Case ID: so3d_93/html/0439-01.html
Source: Caselaw Access Project
Author: {"author": "\n      PER CURIAM.", "license": "Public Domain", "url": "https://static.case.law/"}
Date Created: 2024-08-24T03:29:51.129683

Raul E. CALDERON, Appellant, v. The STATE of Florida, Appellee.
    No. 3D10-2939.
    District Court of Appeal of Florida, Third District.
    July 11, 2012.
    Hoss Hernandez, for appellant.
    Pamela Jo Bondi, Attorney General, and Michael W. Mervine, Assistant Attorney General, for appellee.
    Before ROTHENBERG, EMAS, and FERNANDEZ, JJ.
   PER CURIAM.

Raul E. Calderon appeals the trial court’s order denying his motion to allow him to live at home with his wife while on sexual offender probation. We affirm because the Legislature of the State of Florida has not preempted the local regulation of post-conviction treatment of individuals convicted of certain sexual offenses, and choice of address is not a fundamental right.

Calderon pled guilty in March 2010 to one count of lewd or lascivious exhibition on a child under sixteen years of age, pursuant to section 800.04(7), Florida Statutes (2010), and one count of burglary of an occupied residence. The court sentenced Calderon to 366 days in state prison followed by ten years of sex offender probation on the lewd or lascivious exhibition count. Condition fifteen of Calderon’s probation prohibited Calderon from living within 1000 feet of a school because his victim was under the age of eighteen. Condition five of Calderon’s probation mandated him to live without violating the law.

In September 2010, Calderon was released from prison and filed a motion to allow him to live at home with his wife. The home is located within 2500 feet of a school but allegedly more than 1000 feet from any school. The trial court denied the motion.

We conclude that the trial court correctly denied Calderon’s request to reside in the home where his wife presently resides. Section 21-281(a) of the Miami-Dade County Sexual Offender and Sexual Predator Ordinance provides:

It is unlawful for any person who has been convicted of a violation of Sections 794.011 (sexual battery), 800.04 (lewd and lascivious acts on/in presence of persons under age 16), 827.071 (sexual performance by a child) or 847.0145 (selling or buying of minors for portrayal in sexual explicit conduct), Florida Statutes, or a similar law or another jurisdiction, in which the victim of the offense was less than sixteen (16) years of age, to reside within 2,500 feet of any school.

See MIAMI-DADE COUNTY, FLA., CODE OF ORDINANCES § 21-281(a) (2010).

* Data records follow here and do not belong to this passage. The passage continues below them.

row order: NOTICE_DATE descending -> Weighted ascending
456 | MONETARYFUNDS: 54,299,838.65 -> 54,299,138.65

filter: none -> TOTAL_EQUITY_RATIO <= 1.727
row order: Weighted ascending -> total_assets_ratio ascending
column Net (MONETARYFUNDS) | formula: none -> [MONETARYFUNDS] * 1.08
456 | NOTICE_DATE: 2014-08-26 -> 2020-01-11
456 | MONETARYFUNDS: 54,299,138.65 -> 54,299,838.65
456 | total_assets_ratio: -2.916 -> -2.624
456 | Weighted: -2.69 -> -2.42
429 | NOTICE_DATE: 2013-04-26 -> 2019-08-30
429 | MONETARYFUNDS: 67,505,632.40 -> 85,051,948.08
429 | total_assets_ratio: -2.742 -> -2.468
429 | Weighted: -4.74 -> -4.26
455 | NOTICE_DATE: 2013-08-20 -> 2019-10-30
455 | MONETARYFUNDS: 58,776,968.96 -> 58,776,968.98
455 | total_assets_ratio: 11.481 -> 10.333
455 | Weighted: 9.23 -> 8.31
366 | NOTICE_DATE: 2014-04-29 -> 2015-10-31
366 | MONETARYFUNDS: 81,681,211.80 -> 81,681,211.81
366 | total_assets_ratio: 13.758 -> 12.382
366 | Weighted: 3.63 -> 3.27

The home of Calderon’s wife is located within 2500 feet of a school, and Calderon’s victim was less than sixteen years of age. Calderon, a sexual offender on probation, was thus not permitted to live in the home where his wife presently resides.

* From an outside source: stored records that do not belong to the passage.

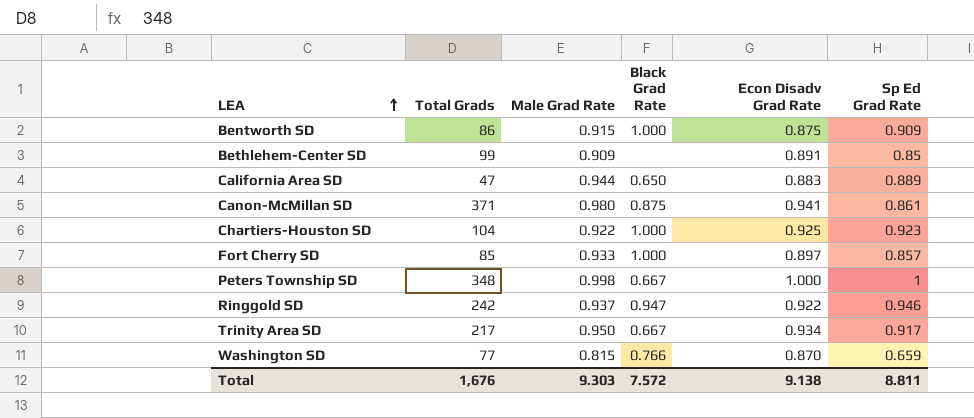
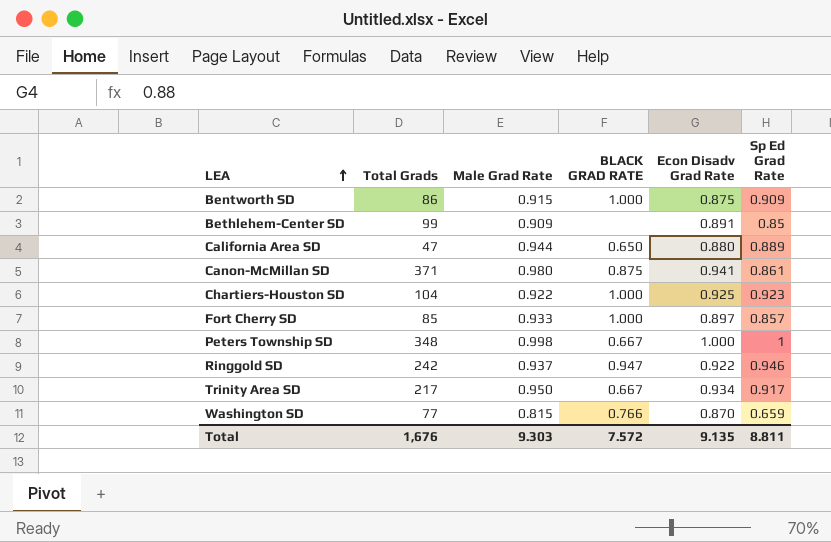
column name: Black Grad Rate -> BLACK GRAD RATE
California Area SD | Econ Disadv Grad Rate: 0.883 -> 0.880
Total | Econ Disadv Grad Rate: 9.138 -> 9.135

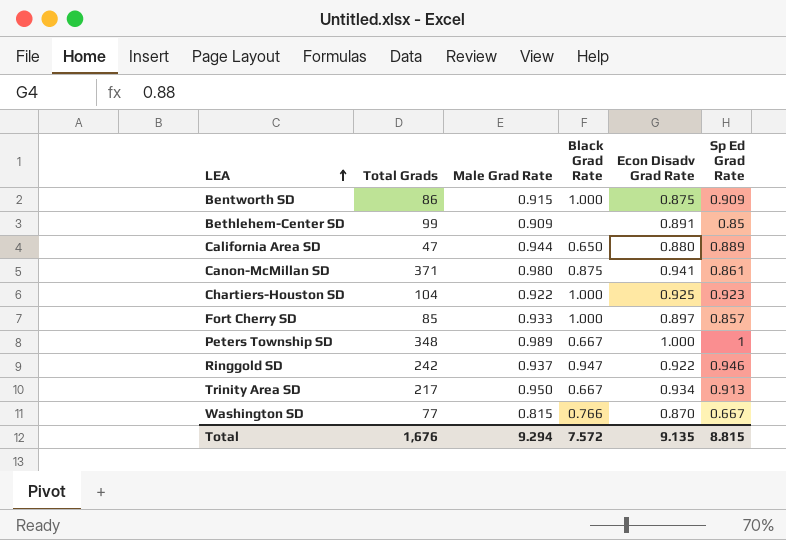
column name: BLACK GRAD RATE -> Black Grad Rate
Peters Township SD | Male Grad Rate: 0.998 -> 0.989
Trinity Area SD | Sp Ed Grad Rate: 0.917 -> 0.913
Washington SD | Sp Ed Grad Rate: 0.659 -> 0.667
Total | Male Grad Rate: 9.303 -> 9.294
Total | Sp Ed Grad Rate: 8.811 -> 8.815

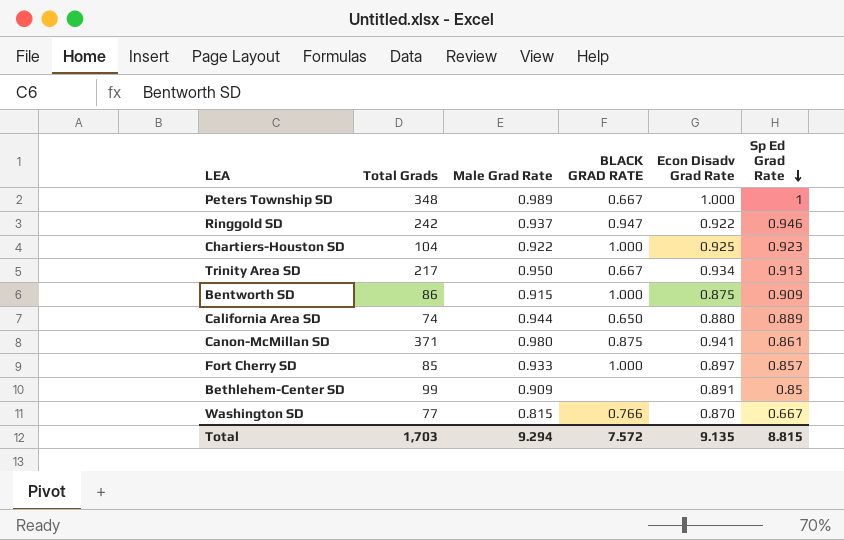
row order: LEA ascending -> Sp Ed Grad Rate descending
column name: Black Grad Rate -> BLACK GRAD RATE
California Area SD | Total Grads: 47 -> 74
Total | Total Grads: 1,676 -> 1,703

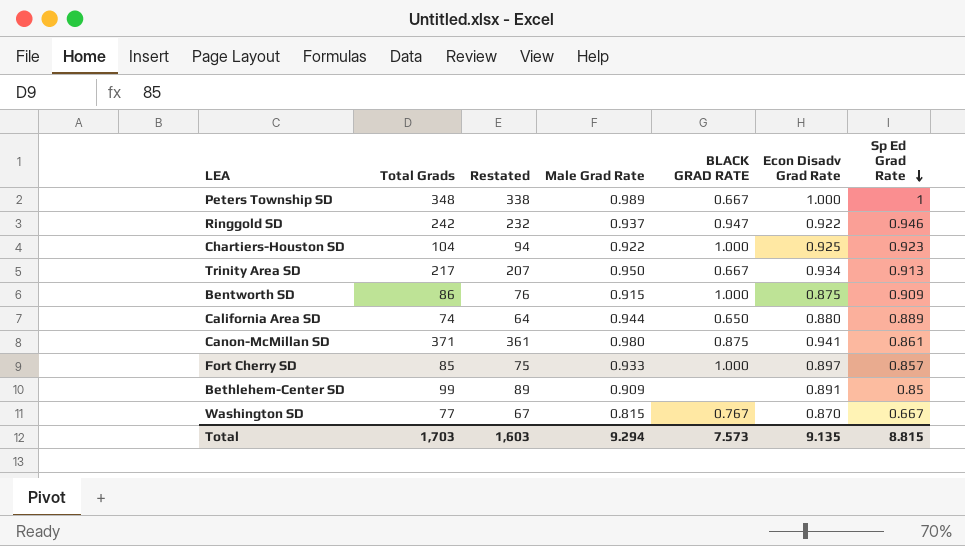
column Restated | formula: none -> [Total Grads] - 10
Washington SD | BLACK GRAD RATE: 0.766 -> 0.767
Total | BLACK GRAD RATE: 7.572 -> 7.573

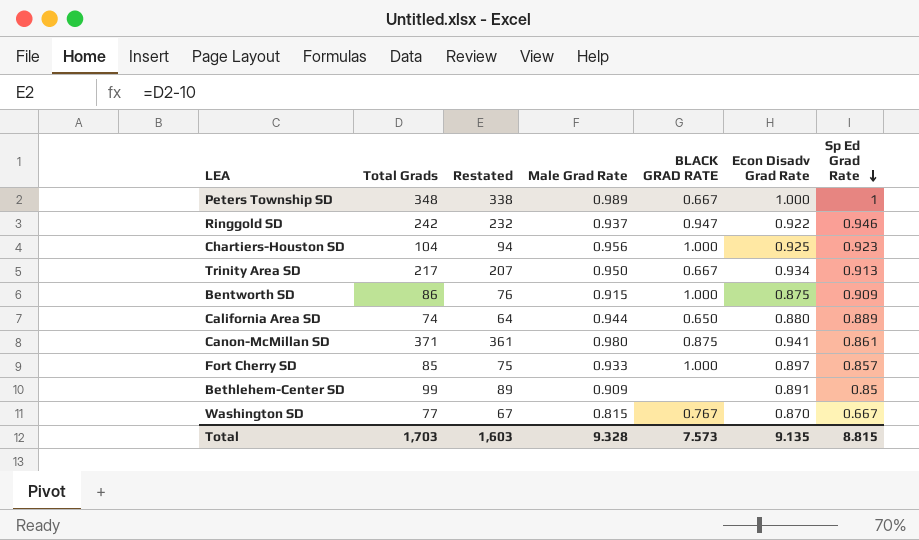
Chartiers-Houston SD | Male Grad Rate: 0.922 -> 0.956
Total | Male Grad Rate: 9.294 -> 9.328

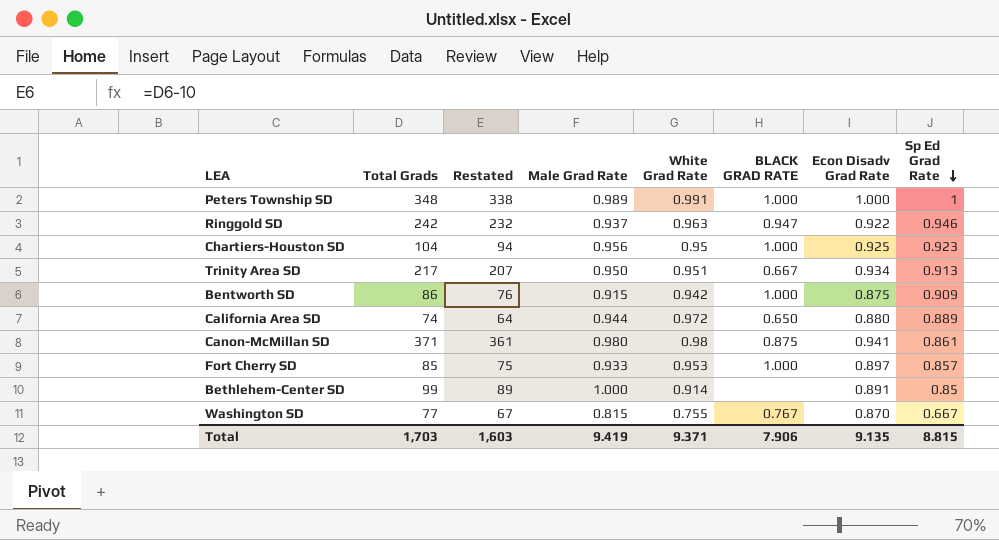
column White Grad Rate | position: none -> 5
Peters Township SD | BLACK GRAD RATE: 0.667 -> 1.000
Bethlehem-Center SD | Male Grad Rate: 0.909 -> 1.000
Total | Male Grad Rate: 9.328 -> 9.419
Total | BLACK GRAD RATE: 7.573 -> 7.906

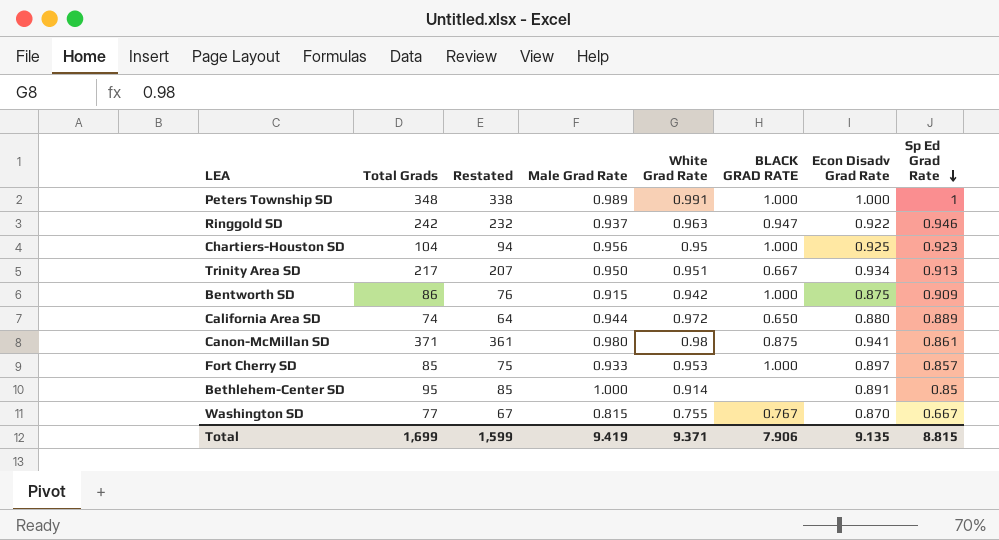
Bethlehem-Center SD | Total Grads: 99 -> 95
Bethlehem-Center SD | Restated: 89 -> 85
Total | Total Grads: 1,703 -> 1,699
Total | Restated: 1,603 -> 1,599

Calderon argues on appeal that the trial court erred when it ruled that he had to comply with the ordinance even though it is in conflict with section 794.065, Florida Statutes (2010), and that the county ordinance is void as it is in direct conflict with the statute. We disagree.

There is no impermissible conflict between the state law and county ordinance. Section 794.065 states that persons convicted of certain sexual offenses who have served their sentences, and are on probation, are forbidden from establishing residence within 1000 feet of any school, day care, park, or playground. Section 21-281(a) increases the exclusionary residence zone to 2500 feet. As we stated in Exile v. Miami-Dade County, 35 So.3d 118, 119 (Fla. 3d DCA 2010), “[t]he legislature has not clearly preempted local regulation of the field of the post-conviction treatment of sexual predators, so as to invoke the severely restricted and strongly disfavored doctrine of ‘implied preemption’ ... The 2,500 foot provision is not in cognizable ‘conflict’ with the less restrictive 1000 foot buffer zone.... ”

Similarly, in this case, Calderon can comply with the ordinance, and thereby find himself in compliance with the statute. Thus, there is no conflict between the state statute and county ordinance.

Calderon further argues that enforcement of the county ordinance imper-missibly enhances the conditions of his probation. This argument is misplaced. Breaches of municipal ordinances are sufficient to support a violation of probation. See Caston v. State, 58 So.2d 694, 697 (Fla.1952). Condition five of Calderon’s probation mandates him to live without violating the law. The law includes the county ordinance that prohibits him, as a sex offender, from living within 2500 feet of a school. Enforcement of the ordinance thus does not enhance the penalty of his probation, as it was already implicitly included in condition five of his probation.

We decline to address all other issues Calderon raised in this appeal, as we conclude that they are meritless. Therefore, we affirm the trial court’s order denying Calderon’s motion to live in the home where his wife presently resides.

Affirmed. 
      
      . On May 26, 2010, this section was renumbered. See § 775.215, Fla. Stat. (2010).